Information given:
++++++++
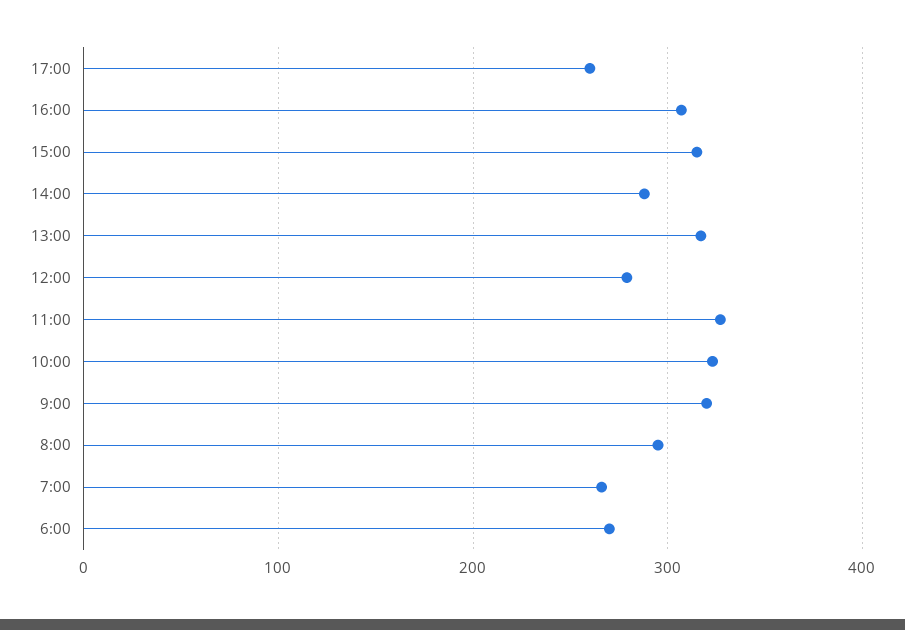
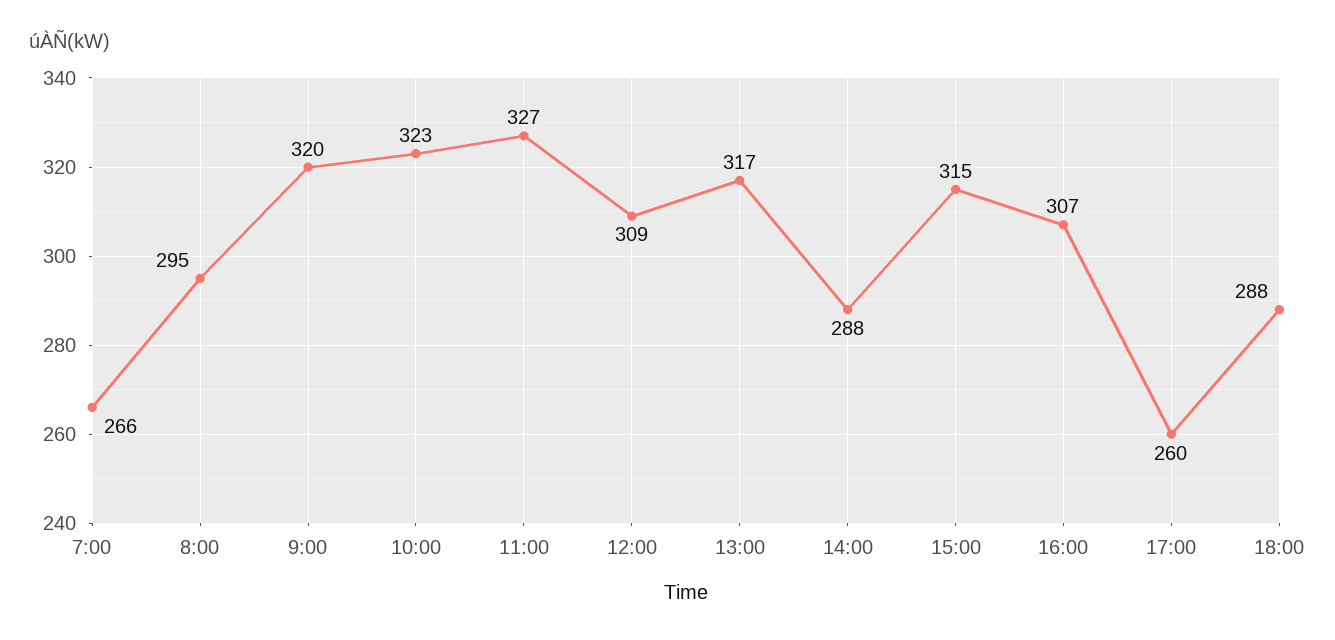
12:00: 280 -> 309
6:00: 270 -> none
18:00: none -> 288

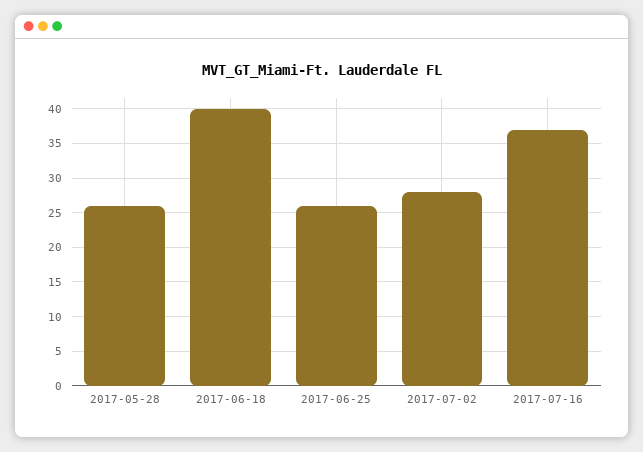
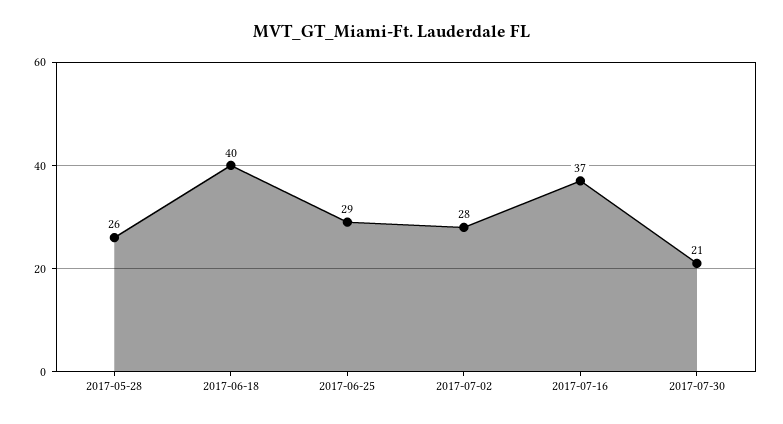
2017-06-25: 26 -> 29
2017-07-30: none -> 21

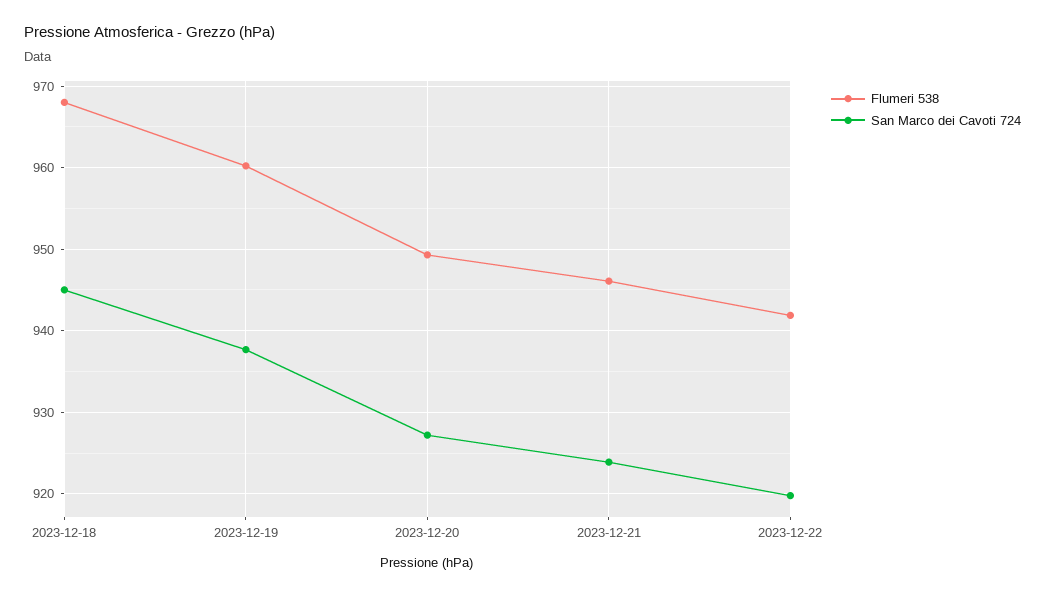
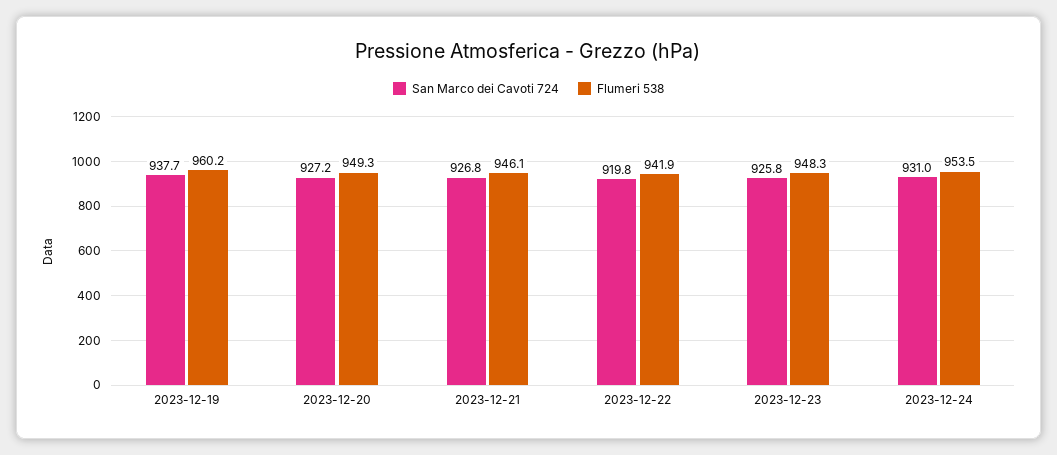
Flumeri 538, 2023-12-18: 968 -> none
San Marco dei Cavoti 724, 2023-12-18: 945 -> none
San Marco dei Cavoti 724, 2023-12-21: 924 -> 926.8
San Marco dei Cavoti 724, 2023-12-23: none -> 925.8
Flumeri 538, 2023-12-23: none -> 948.3
San Marco dei Cavoti 724, 2023-12-24: none -> 931
Flumeri 538, 2023-12-24: none -> 953.5

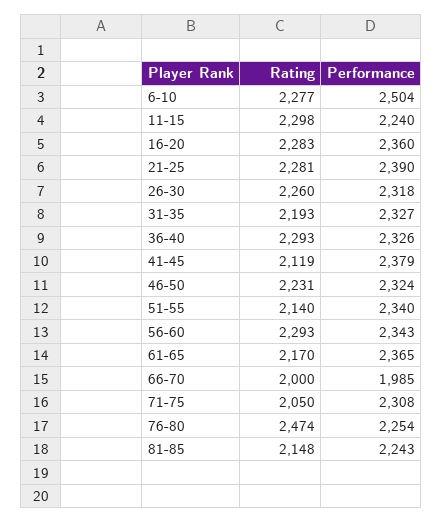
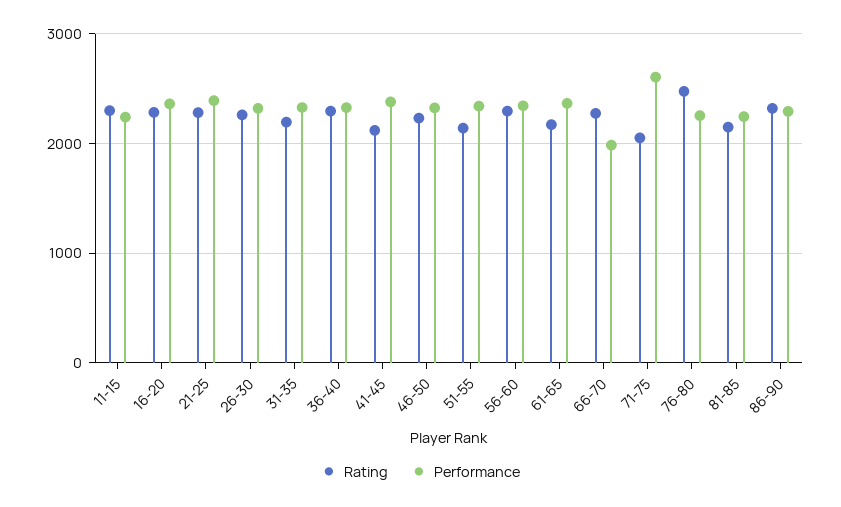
Rating, 6-10: 2277 -> none
Performance, 6-10: 2504 -> none
Rating, 66-70: 2000 -> 2300
Performance, 71-75: 2308 -> 2600
Rating, 86-90: none -> 2300
Performance, 86-90: none -> 2300

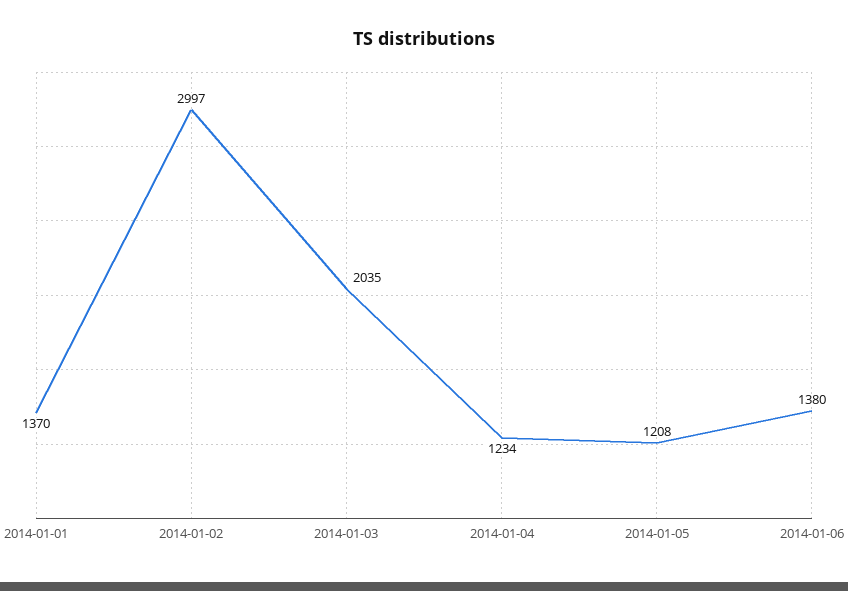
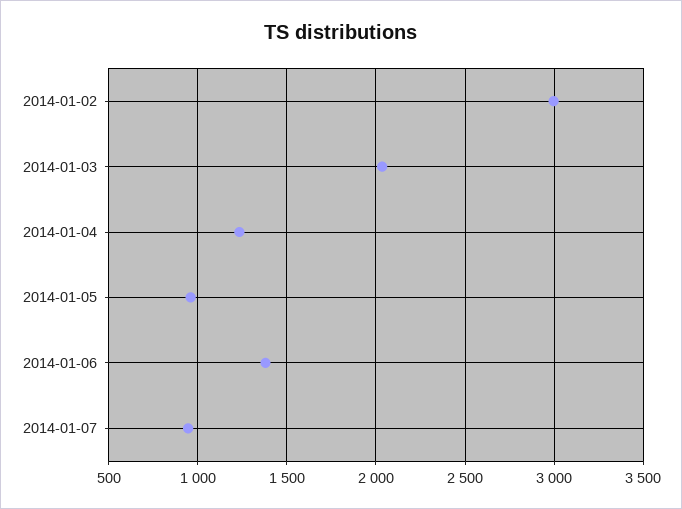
2014-01-01: 1370 -> none
2014-01-05: 1208 -> 950
2014-01-07: none -> 950

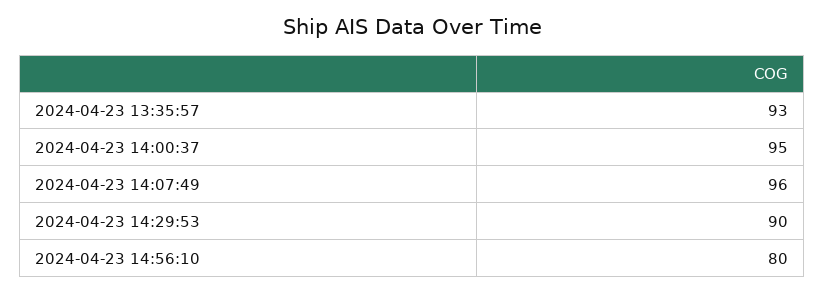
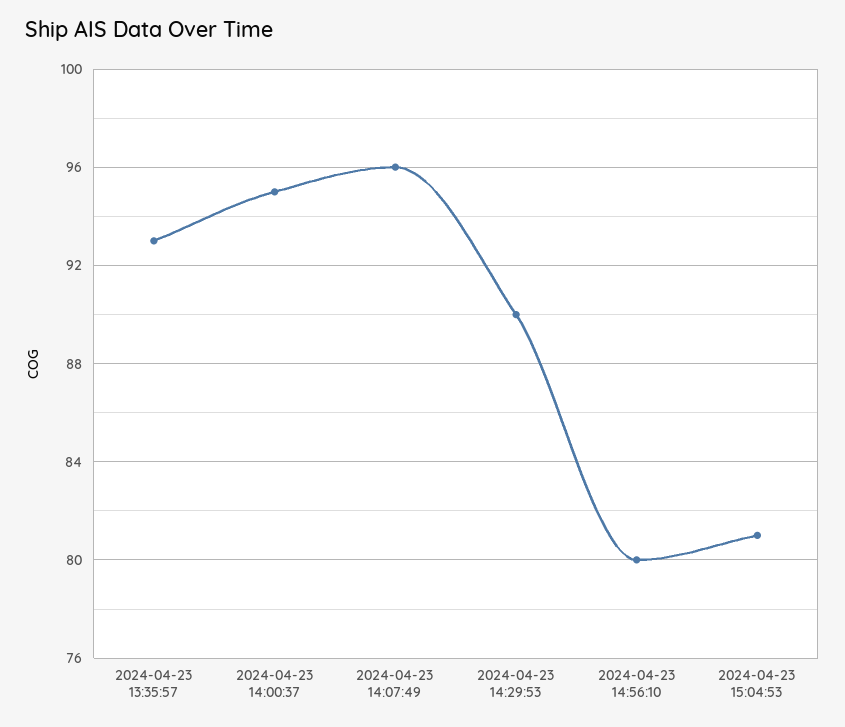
2024-04-23 15:04:53: none -> 81

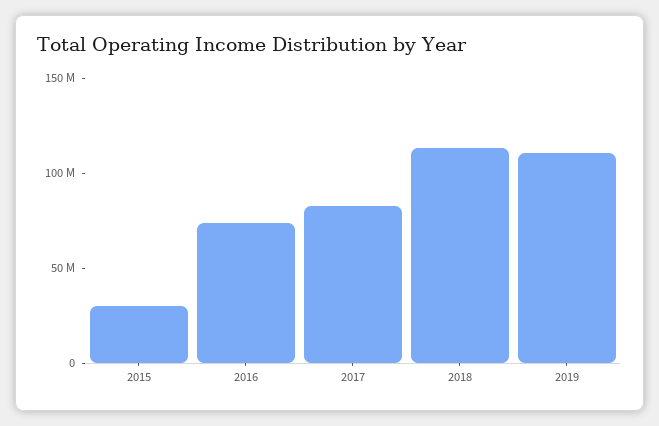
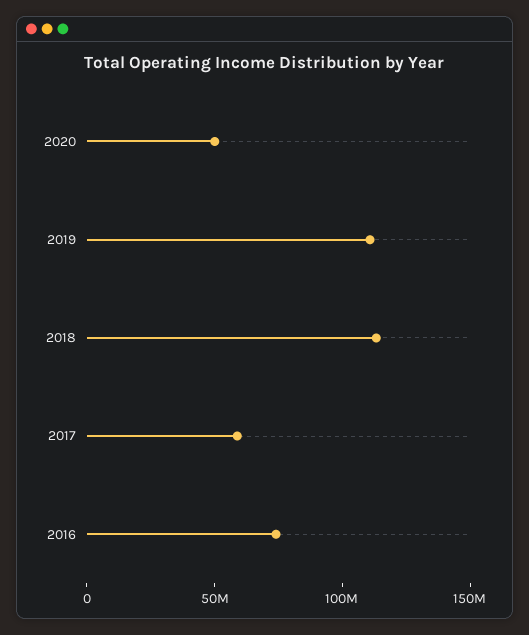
2015: 30000000 -> none
2017: 80000000 -> 60000000
2020: none -> 50000000

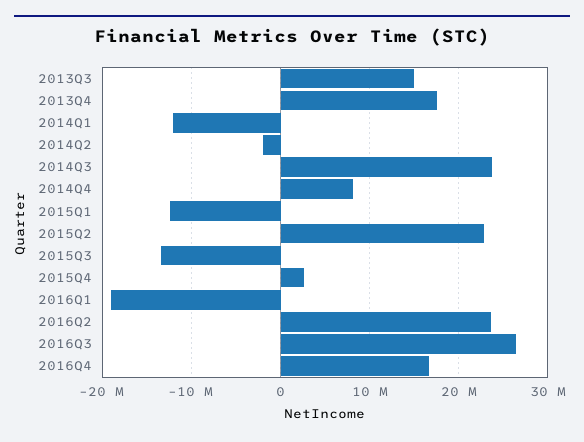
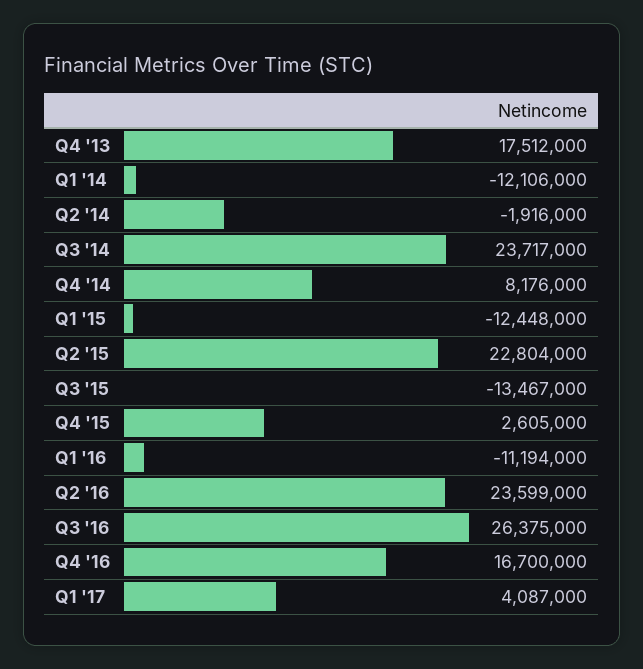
2013Q3: 15000000 -> none
2016Q1: -19000000 -> -11194000
Q1 '17: none -> 4087000

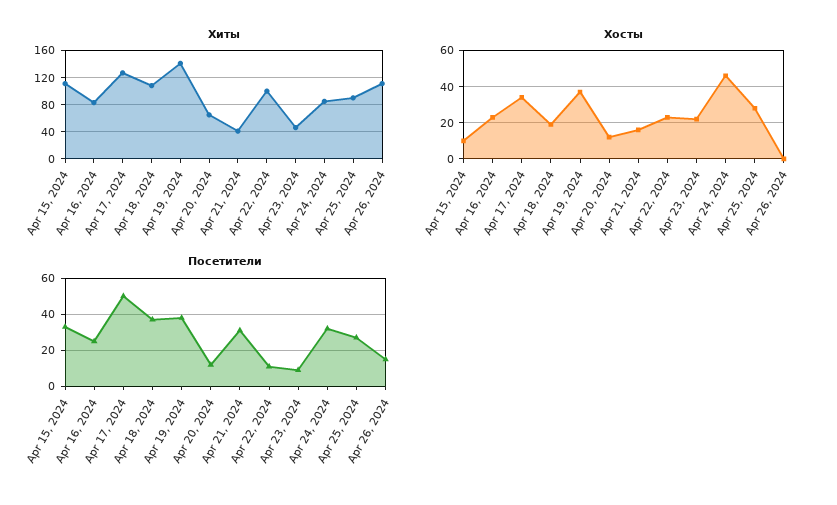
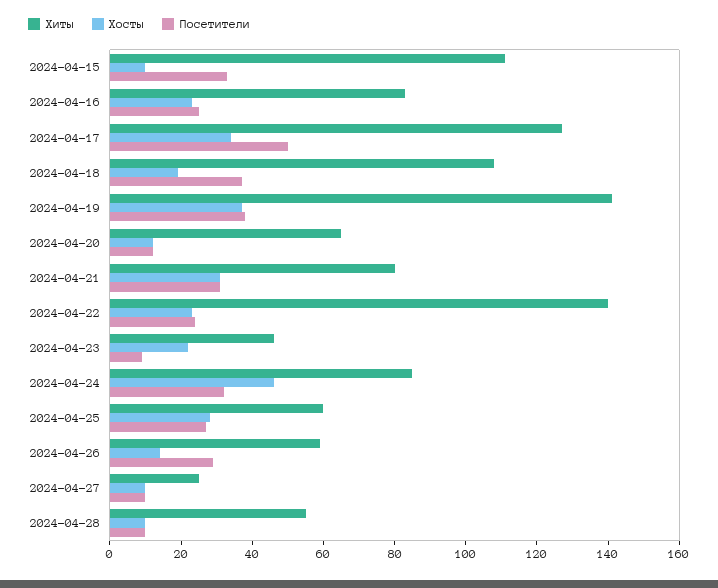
Хиты, Apr 21, 2024: 40 -> 80
Хиты, Apr 22, 2024: 100 -> 140
Хиты, Apr 25, 2024: 90 -> 60
Хиты, Apr 26, 2024: 110 -> 60
Хосты, Apr 21, 2024: 15 -> 30
Хосты, Apr 26, 2024: 0 -> 15
Посетители, Apr 22, 2024: 10 -> 25
Посетители, Apr 26, 2024: 15 -> 30
Хиты, 2024-04-27: none -> 25
Хосты, 2024-04-27: none -> 10
Посетители, 2024-04-27: none -> 10
Хиты, 2024-04-28: none -> 55
Хосты, 2024-04-28: none -> 10
Посетители, 2024-04-28: none -> 10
++++++++
Activity: Would you write out each record above exactly, with no images?

Answer area:
12:00: 280 -> 309
6:00: 270 -> none
18:00: none -> 288

2017-06-25: 26 -> 29
2017-07-30: none -> 21

Flumeri 538, 2023-12-18: 968 -> none
San Marco dei Cavoti 724, 2023-12-18: 945 -> none
San Marco dei Cavoti 724, 2023-12-21: 924 -> 926.8
San Marco dei Cavoti 724, 2023-12-23: none -> 925.8
Flumeri 538, 2023-12-23: none -> 948.3
San Marco dei Cavoti 724, 2023-12-24: none -> 931
Flumeri 538, 2023-12-24: none -> 953.5

Rating, 6-10: 2277 -> none
Performance, 6-10: 2504 -> none
Rating, 66-70: 2000 -> 2300
Performance, 71-75: 2308 -> 2600
Rating, 86-90: none -> 2300
Performance, 86-90: none -> 2300

2014-01-01: 1370 -> none
2014-01-05: 1208 -> 950
2014-01-07: none -> 950

2024-04-23 15:04:53: none -> 81

2015: 30000000 -> none
2017: 80000000 -> 60000000
2020: none -> 50000000

2013Q3: 15000000 -> none
2016Q1: -19000000 -> -11194000
Q1 '17: none -> 4087000

Хиты, Apr 21, 2024: 40 -> 80
Хиты, Apr 22, 2024: 100 -> 140
Хиты, Apr 25, 2024: 90 -> 60
Хиты, Apr 26, 2024: 110 -> 60
Хосты, Apr 21, 2024: 15 -> 30
Хосты, Apr 26, 2024: 0 -> 15
Посетители, Apr 22, 2024: 10 -> 25
Посетители, Apr 26, 2024: 15 -> 30
Хиты, 2024-04-27: none -> 25
Хосты, 2024-04-27: none -> 10
Посетители, 2024-04-27: none -> 10
Хиты, 2024-04-28: none -> 55
Хосты, 2024-04-28: none -> 10
Посетители, 2024-04-28: none -> 10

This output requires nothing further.